Please copy, exactly as they appear below, the lines from the one containing "text: 63% ->" through the one containing "color: #7f1d1d ->".
DATA FOR PROCESSING below:
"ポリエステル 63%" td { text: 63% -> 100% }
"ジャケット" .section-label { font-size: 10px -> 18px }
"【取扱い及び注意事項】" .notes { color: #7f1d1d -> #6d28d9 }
End of DATA FOR PROCESSING.
DATA FOR PROCESSING below:
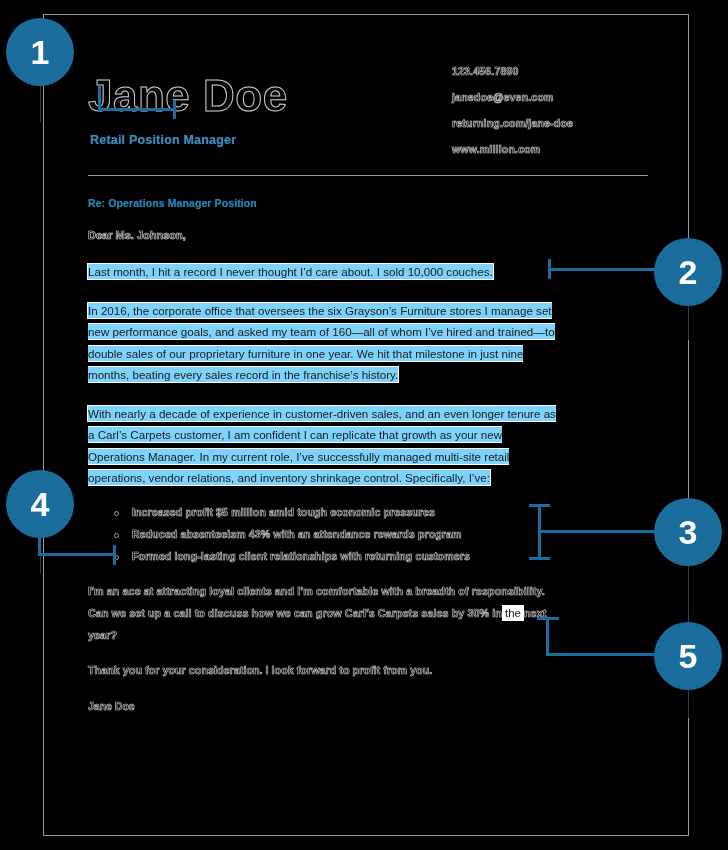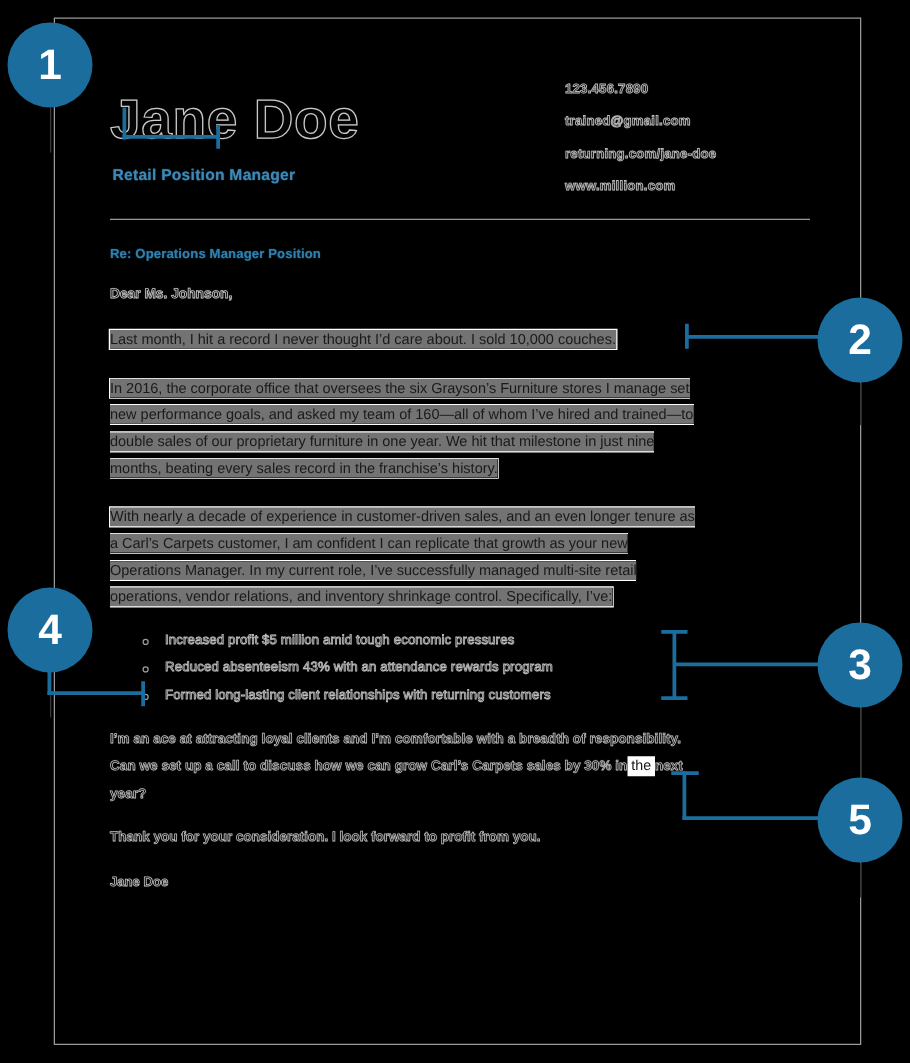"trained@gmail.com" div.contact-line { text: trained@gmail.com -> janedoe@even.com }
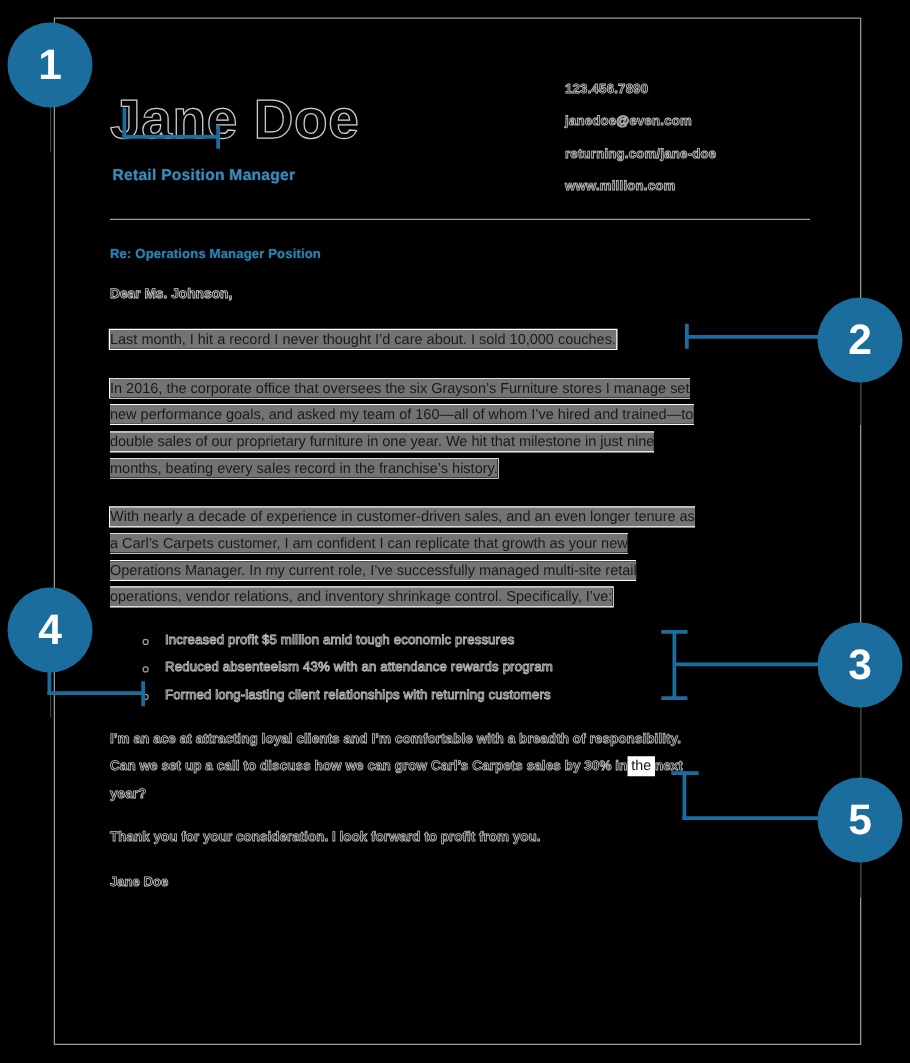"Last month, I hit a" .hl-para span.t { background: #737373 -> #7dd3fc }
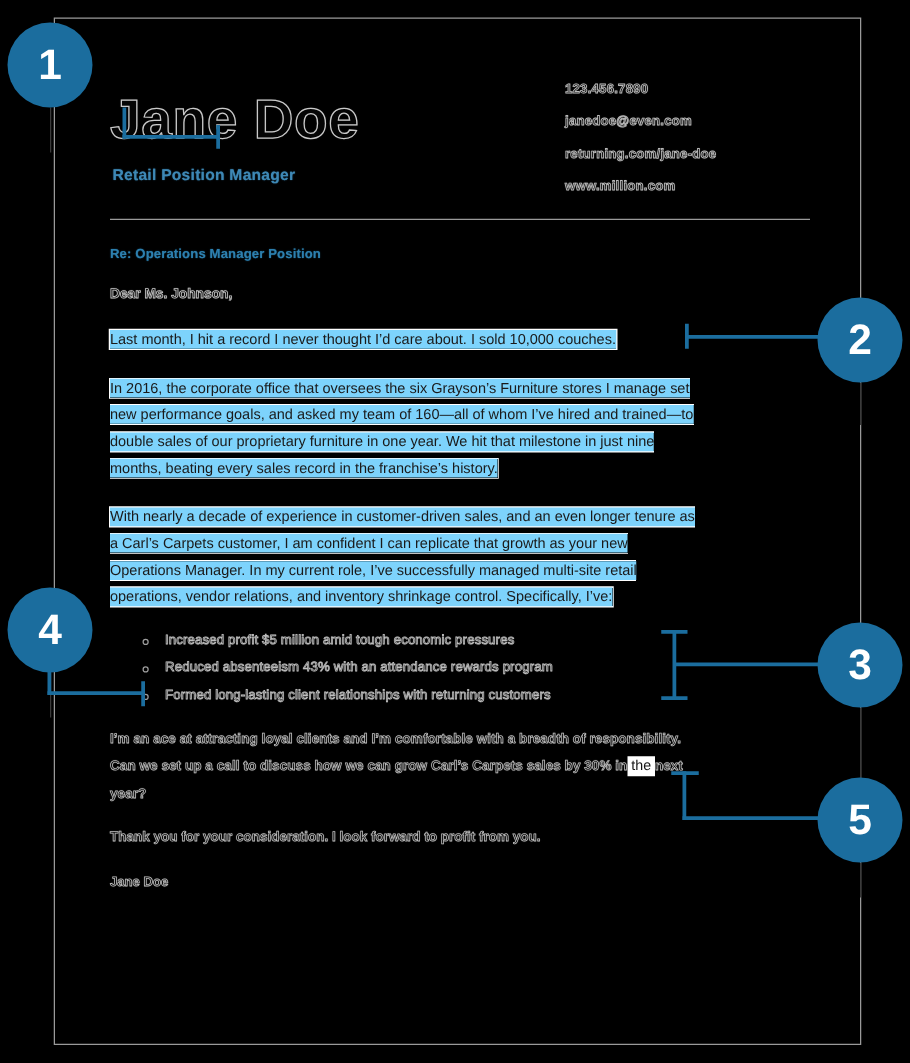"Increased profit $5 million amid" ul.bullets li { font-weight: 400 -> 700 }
End of DATA FOR PROCESSING.
▶ [ANSWER TO THIS EXERCISE]
"ポリエステル 63%" td { text: 63% -> 100% }
"ジャケット" .section-label { font-size: 10px -> 18px }
"【取扱い及び注意事項】" .notes { color: #7f1d1d -> #6d28d9 }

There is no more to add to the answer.